The Most Rev Vincent Nichols, Archbishop of Westminster, said this evening, “We were hoping to mark the Holy Father’s visit with a great big piss-up, and to that end, we are appealing for a public-spirited brewery to come forward. Any brewery will do, as long as it’s game to have a couple of dozen bishops on the premises. I would like to reassure any interested breweries that they need not be put off by the proven inability of the Bishops’ Conference of England and Wales to organise a piss-up. At enormous expense to diocesan funds, we have engaged an events organiser on secondment from the Mr Tony Blair Faith Foundation, and we have full confidence in her ability to do all that stuff for us.”
Archbishop Nichols continued, “Oh, and there’s something else I’ve just remembered. At the bottom of my filing cabinet I found a coffee-stained memo saying the Holy Father was planning to beatify Cardinal Newman while he was in the Midlands, and he’d very much appreciate it if we could sort out a venue. So if anyone has a field or an airport or something like that going spare, we’d very much like to hear from you. Ideally, we’re looking for a place with a capacity of 200,000, and after we’ve paid off the Blair Foundation we should have about a fiver to spare.”
“Any loose change would be most welcome,” concluded Nichols.
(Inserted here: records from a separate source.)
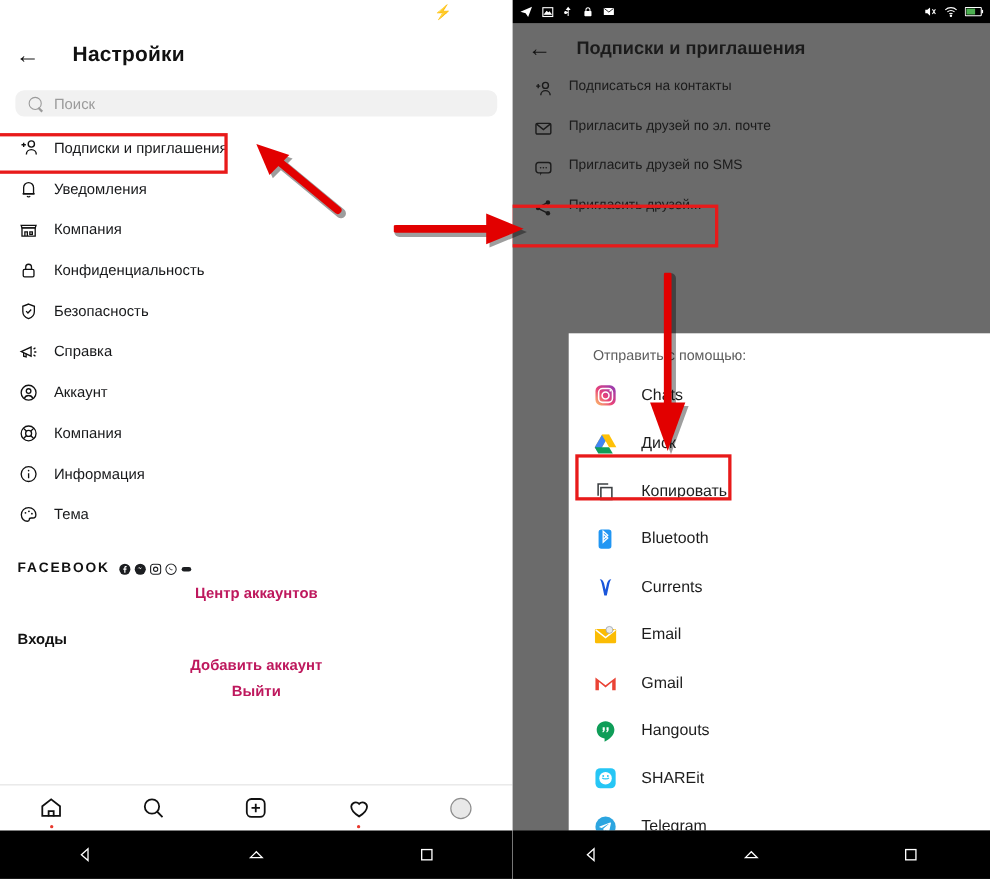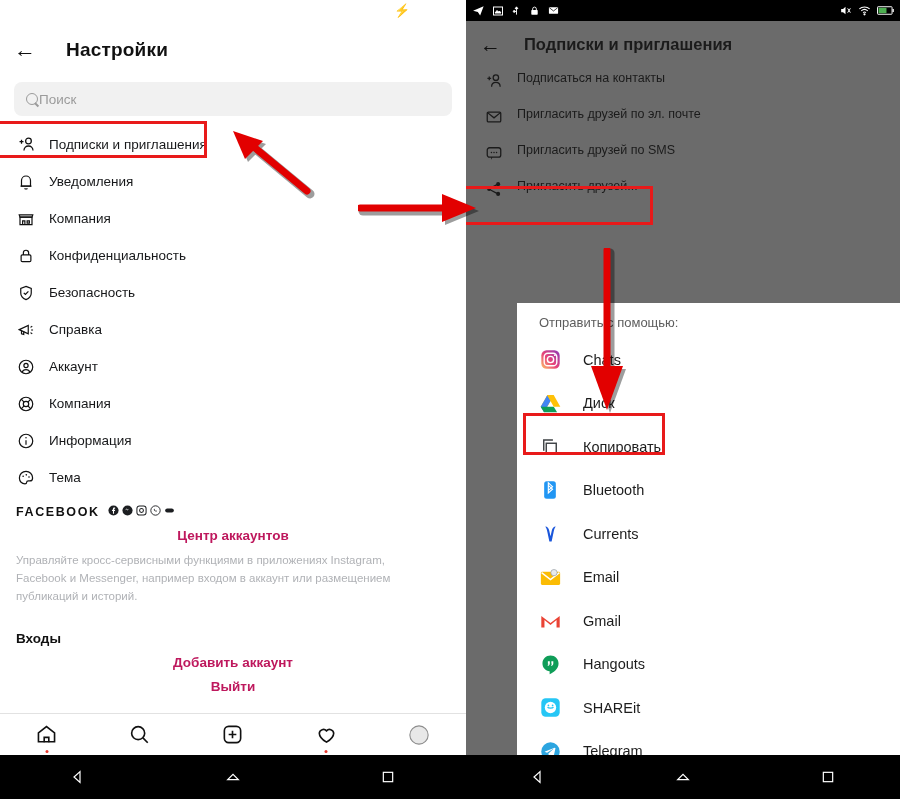--- a/index.html
+++ b/index.html
@@ -23,22 +23,22 @@
     position: absolute; right: 55px; top: 4px;
     color: #2ecc2e; font-size: 13px; line-height: 14px;
   }
   .l-appbar {
     display: flex; align-items: center; height: 52px; padding: 0 0 0 14px;
   }
   .l-back { width: 30px; font-size: 22px; color:#111; line-height: 1; }
   .l-title { font-size: 19px; font-weight: bold; color: #111; margin-left: 22px; letter-spacing:.2px;}
 
   .searchbox {
-    margin: 6px 14px 10px 14px; height: 34px; background: #f1f1f1; border-radius: 8px;
-    display: flex; align-items: center; padding: 0 12px; gap: 0;
+    margin: 6px 14px 10px 14px; height: 24px; background: #f1f1f1; border-radius: 8px;
+    display: flex; align-items: center; padding: 0 12px; gap: 10px;
   }
   .search-ico { width: 13px; height: 13px; position: relative; display:inline-block; }
   .search-ico::before {
     content:""; position:absolute; left:0; top:0; width:10px; height:10px;
     border:1.6px solid #9b9b9b; border-radius:50%;
   }
   .search-ico::after {
     content:""; position:absolute; left:9px; top:9px; width:5px; height:1.6px;
     background:#9b9b9b; transform: rotate(45deg); transform-origin: left center;
   }
@@ -50,21 +50,21 @@
   }
   .l-item .ico { width: 20px; height: 20px; display:flex; align-items:center; justify-content:center; flex:none;}
   .l-item .lbl { font-size: 13.5px; color: #17181a; }
 
   .hl-box {
     position: absolute; border: 3px solid #e81a1a; background: transparent;
     pointer-events: none;
   }
 
   .fb-section { padding: 8px 16px 0 16px; }
-  .fb-row { display:flex; align-items:flex-start; gap: 8px; margin-top: 1px; }
+  .fb-row { display:flex; align-items:flex-end; gap: 8px; margin-top: 15px; }
   .fb-word { font-size: 12.5px; font-weight: bold; letter-spacing: 1.6px; color:#111; }
   .fb-icons { display:flex; align-items:center; gap: 3px; }
   .link-blue { color: #be185d; font-size: 13.5px; font-weight: bold; margin-top: 9px; text-align: center; }
   .fb-desc { color: #b0b2b6; font-size: 11.5px; line-height: 1.55; margin-top: 9px; max-width: 400px; }
   .sec-head { font-size: 13.5px; font-weight: bold; color:#111; margin-top: 26px; }
 
   .l-tabbar {
     position: absolute; left:0; bottom: 44px; width: 466px; height: 42px;
     background:#fff; border-top: 1px solid #e2e2e2;
     display:flex; align-items:center; justify-content: space-around;
@@ -263,21 +263,20 @@
           <svg width="11" height="11" viewBox="0 0 24 24">
               <circle cx="12" cy="12" r="10.2" fill="none" stroke="#1c1e21" stroke-width="2"></circle>
               <path d="M9 8.5c.6-.3 1 .2 1.2.7.3.8-.3 1 .2 1.7.6.9 1.5 1.4 2.1 1.5.5 0 .6-.8 1.3-.6.6.2 1.3.6 1.3 1.1 0 .8-1.2 1.4-2.2 1.2-2-.4-4.4-2.6-4.7-4.4-.1-.6.2-1 .8-1.2z" fill="#1c1e21"></path>
             </svg>
           <svg width="11" height="11" viewBox="0 0 24 24">
               <rect x="2.5" y="7.5" width="19" height="9" rx="4.5" fill="#1c1e21"></rect>
             </svg>
         </span>
       </div>
       <div class="link-blue">Центр аккаунтов</div>
-      <div class="fb-desc">Управляйте кросс-сервисными функциями в приложениях Instagram, Facebook и Messenger, например входом в аккаунт или размещением публикаций и историй.</div>
       <div class="sec-head">Входы</div>
       <div class="link-blue">Добавить аккаунт</div>
       <div class="link-blue">Выйти</div>
     </div>
 
     <div class="l-tabbar">
       <div class="tabitem">
         <svg width="23" height="23" viewBox="0 0 24 24" fill="none" stroke="#111" stroke-width="1.7">
           <path d="M3.6 10.4L12 3.8l8.4 6.6v9.2H3.6z"></path>
             <path d="M9.6 20v-5h4.8v5"></path>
Nichols’ statement has been followed by fierce argument as to what exactly the Archbishop means. Titus Oates, president of the National Sanderson Society, said in a statement that this was an obvious ploy by the Whore of Babylon to get its slimy tentacles into the drinks industry, while Chief Wiggum Austen Ivereigh told this blog that there was nothing to see here, folks, and Archbishop Nichols’ remarks simply underlined how swimmingly the preparations for the papal visit were going.